YOUR ASSIGNMENT: An exact copy of the records is needed; please leave the images out.

(Items from a dataset)
==========

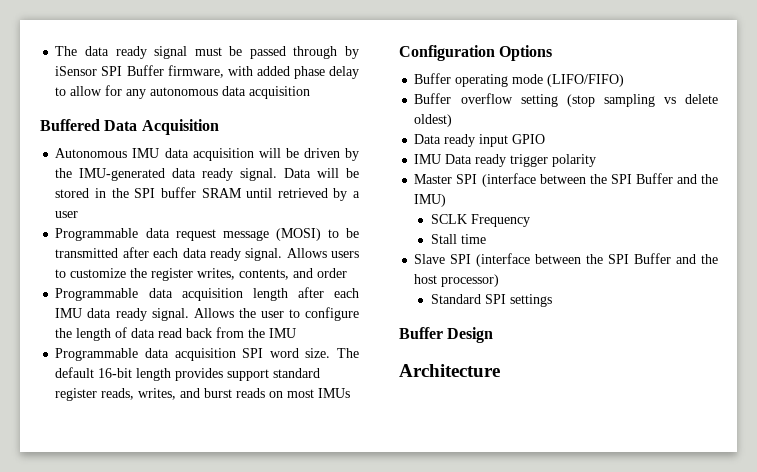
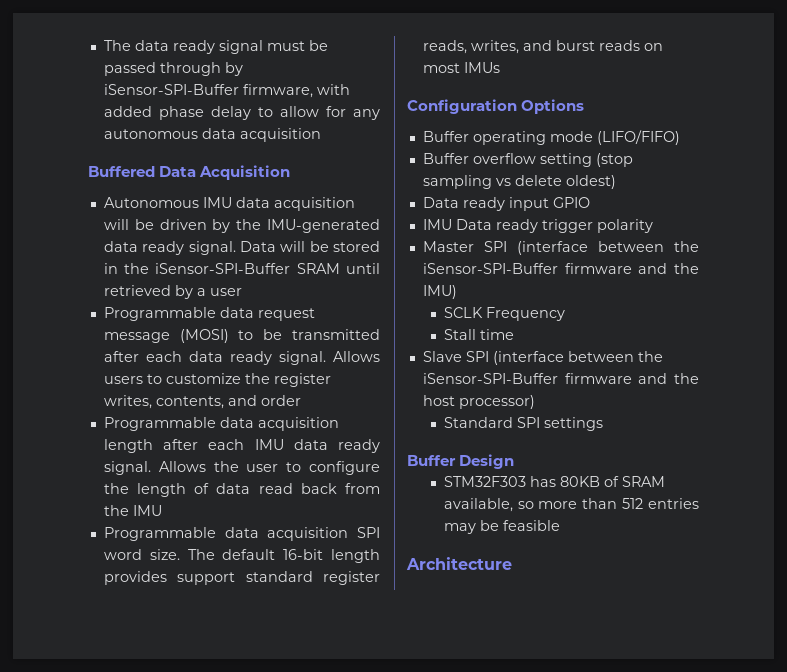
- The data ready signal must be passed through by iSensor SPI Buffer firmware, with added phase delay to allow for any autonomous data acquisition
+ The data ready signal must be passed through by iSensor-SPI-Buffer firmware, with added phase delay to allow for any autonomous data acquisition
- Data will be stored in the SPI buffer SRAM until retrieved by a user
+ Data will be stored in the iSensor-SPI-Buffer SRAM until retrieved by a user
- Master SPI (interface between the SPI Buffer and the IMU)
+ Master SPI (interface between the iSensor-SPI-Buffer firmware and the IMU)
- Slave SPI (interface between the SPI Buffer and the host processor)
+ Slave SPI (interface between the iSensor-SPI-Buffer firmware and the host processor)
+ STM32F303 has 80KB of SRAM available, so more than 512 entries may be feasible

==========

RESPONSE TO THE EXERCISE:
- The data ready signal must be passed through by iSensor SPI Buffer firmware, with added phase delay to allow for any autonomous data acquisition
+ The data ready signal must be passed through by iSensor-SPI-Buffer firmware, with added phase delay to allow for any autonomous data acquisition
- Data will be stored in the SPI buffer SRAM until retrieved by a user
+ Data will be stored in the iSensor-SPI-Buffer SRAM until retrieved by a user
- Master SPI (interface between the SPI Buffer and the IMU)
+ Master SPI (interface between the iSensor-SPI-Buffer firmware and the IMU)
- Slave SPI (interface between the SPI Buffer and the host processor)
+ Slave SPI (interface between the iSensor-SPI-Buffer firmware and the host processor)
+ STM32F303 has 80KB of SRAM available, so more than 512 entries may be feasible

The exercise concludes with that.